Les acteurs du secteur assurantiel font aussi preuve de solidarité durant la crise sanitaire induite par la propagation du Covid-19 en France. La Maif, par exemple, a décidé de reverser les économies réalisées à ses sociétaires. Ces derniers ont la possibilité de dépenser la somme reçue pour subvenir aux besoins de leur famille ou réaliser des dons.

En cette période de confinement, les assurés déclarent moins d'accidents de la route. Ainsi, les assureurs ont l'occasion de réaliser des économies. La Maif a souhaité en faire profiter ses adhérents. Ce geste motivé par la volonté de lutter contre la pandémie de coronavirus a été salué par les salariés de l'organisme mutualiste basé à Niort.

Les autres fournisseurs d'assurance auto suivront-ils son exemple ? La directrice de la communication de la Fédération française de l'assurance (FFA), Armelle de Selancy, précise que leurs décisions seront fonction de leur mode de gouvernance. Elles dépendront aussi des catégories de clients qui composent leur portefeuille.

Une régression des sinistres permettant d'économiser 100 millions d'euros

La Maif assure 3,6 millions de voitures, soit environ 2,8 millions de membres. Elle accapare de ce fait près de 9 % de parts de marchés en termes de couverture automobile, comme le confirme son président, Dominique Mahé.
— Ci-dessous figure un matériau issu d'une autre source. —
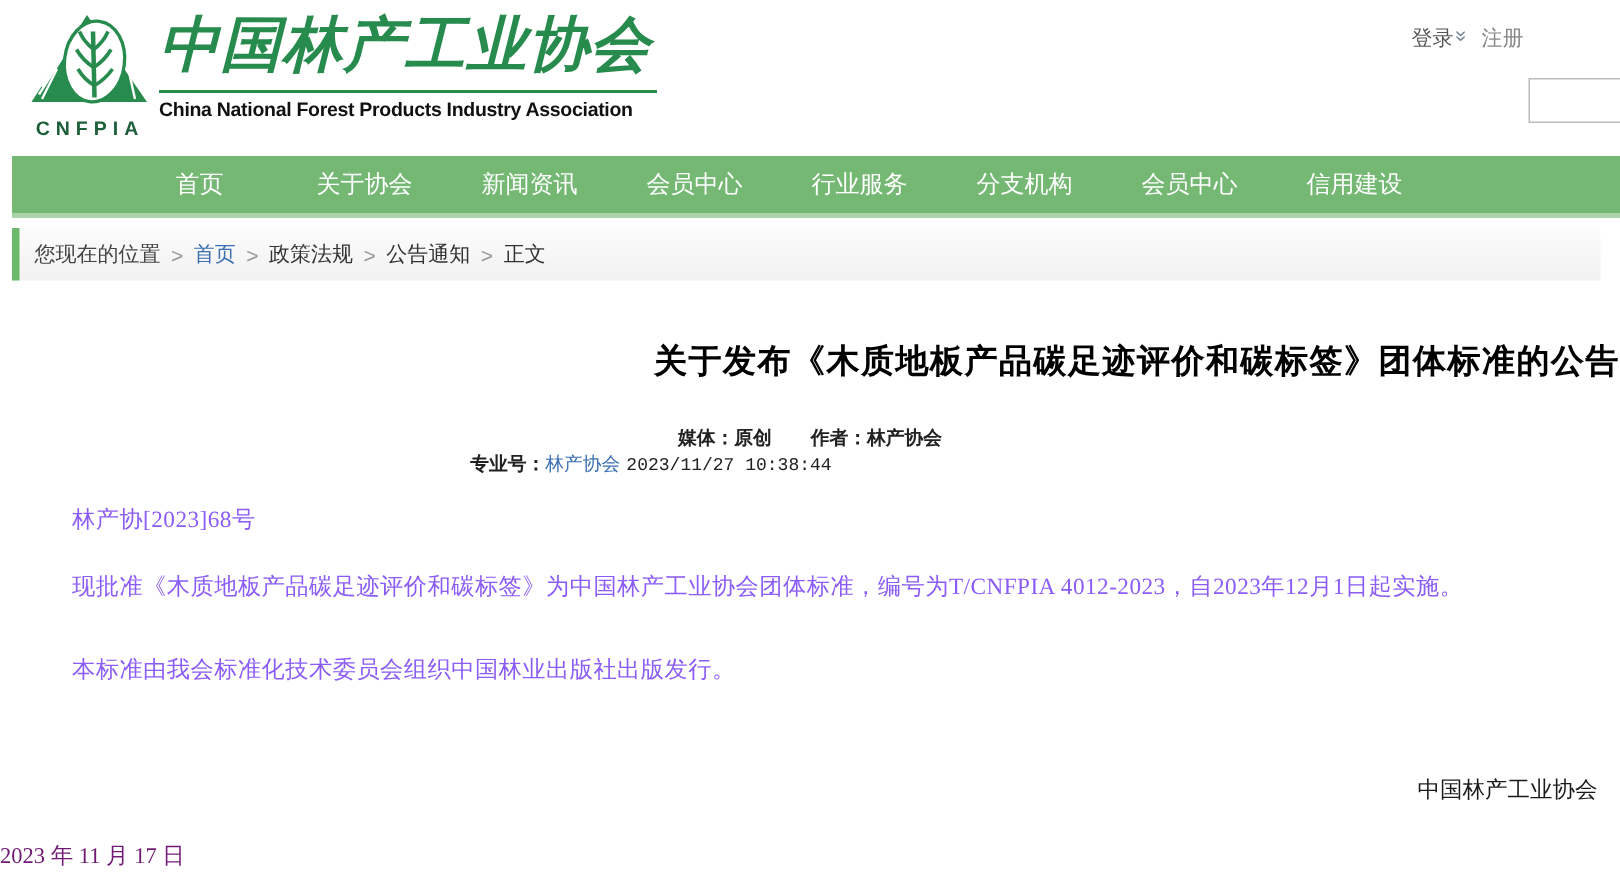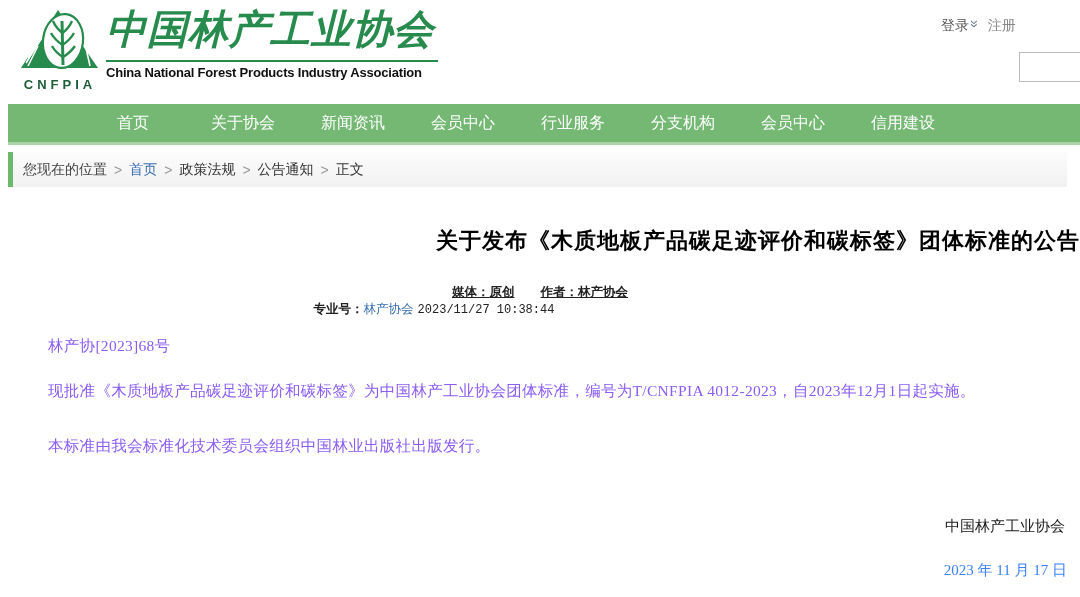--- a/index.html
+++ b/index.html
@@ -34,7 +34,7 @@
 
   
   .article-title { position:absolute; top:226px; left:0; width:1080px; text-align:right; font-family:"Liberation Serif", serif; font-weight:bold; font-size:22px; color:#000; letter-spacing:1px; }
-  .meta-line1 { position:absolute; top:284px; left:0; width:1080px; text-align:center; font-size:12.5px; color:#222; font-weight:bold;text-decoration:underline; }
+  .meta-line1 { position:absolute; top:284px; left:0; width:1080px; text-align:center; font-size:12.5px; color:#222; font-weight:bold; }
   .meta-line2 { position:absolute; top:301px; left:0; width:868px; text-align:center; font-size:12.5px; color:#222; }
   .meta-gap { display:inline-block; width:26px; }
   .meta-label { font-weight:bold; }

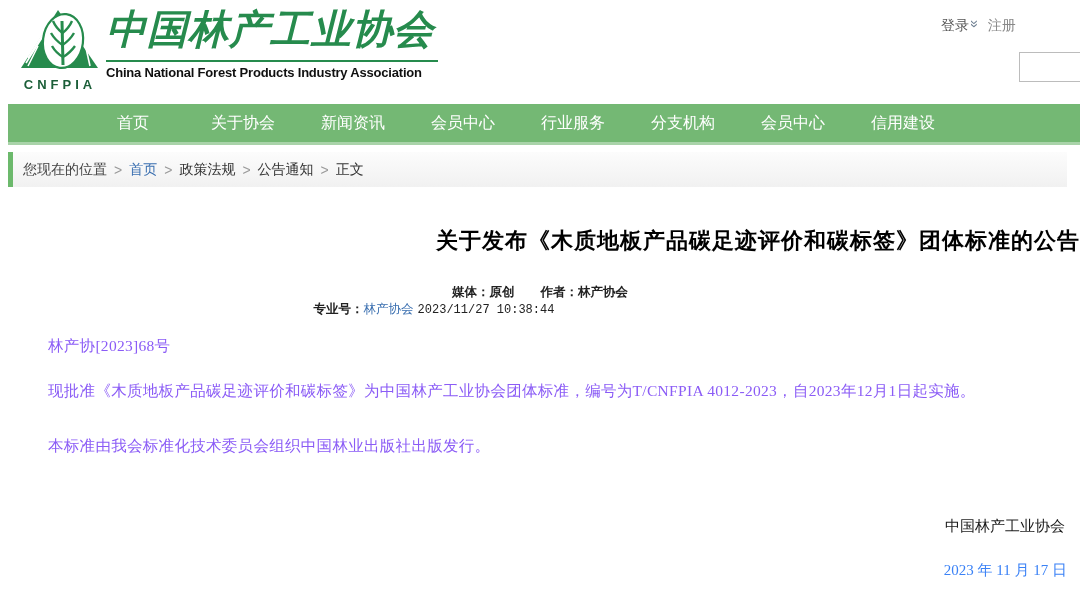--- a/index.html
+++ b/index.html
@@ -47,7 +47,7 @@
   .para-3 { top:436px; }
 
   .signature { position:absolute; top:517px; left:0; width:1065px; text-align:right; font-size:15px; color:#1a1a1a; }
-  .sign-date { position:absolute; top:561px; left:0; width:1067px; text-align:right; font-size:15px; color:#3b82f6; font-family:"Liberation Serif", serif; }
+  .sign-date { position:absolute; top:561px; left:0; width:1067px; font-size:15px; color:#701a75; font-family:"Liberation Serif", serif; }
 </style>
 </head>
 <body>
L'organisme mutualiste s'apprête à restituer plus de 100 millions d'euros d'économies aux adhérents qui ont contracté une assurance auto chez elle. La somme perçue par véhicule couvert équivaudra à 30 euros environ. Les économies annoncées se basent sur des estimations.

L'assureur a prévu une diminution de près de 80 % des sinistres liés aux accidents de la route. Selon lui, les impacts du confinement se manifesteront sur deux mois environ.

La somme rendue aux sociétaires correspond à peu près au résultat net annuel du groupe. En 2018, ce dernier a engrangé 127 millions d'euros de bénéfices.

Des valeurs mutualistes qui ne profitent pas seulement aux adhérents

L'élan de solidarité de la Maif se conforme à sa vision mutualiste. C'est ce que précise celui qui préside le groupe niortais. D'ailleurs, ce dernier suggère à ses adhérents de distribuer l'argent qui leur aura été versé sous forme de dons. Ils peuvent notamment l'offrir au Secours populaire, à l'Institut Pasteur ou aux représentants des établissements hospitaliers.

Actuellement, les soignants ne disposent pas d'assez d'équipements pour se protéger. De plus, ils font face à une pénurie de matériel indispensable pour soigner les patients.

La décision de la mutuelle spécialisée dans la protection des associations et des particuliers a été communiquée le 2 avril dernier. Elle n'a pris que quelques jours pour la prendre (le week-end qui a précédé l'annonce). De même, il ne lui a pas fallu longtemps pour convaincre son conseil d'administration (le 1er avril).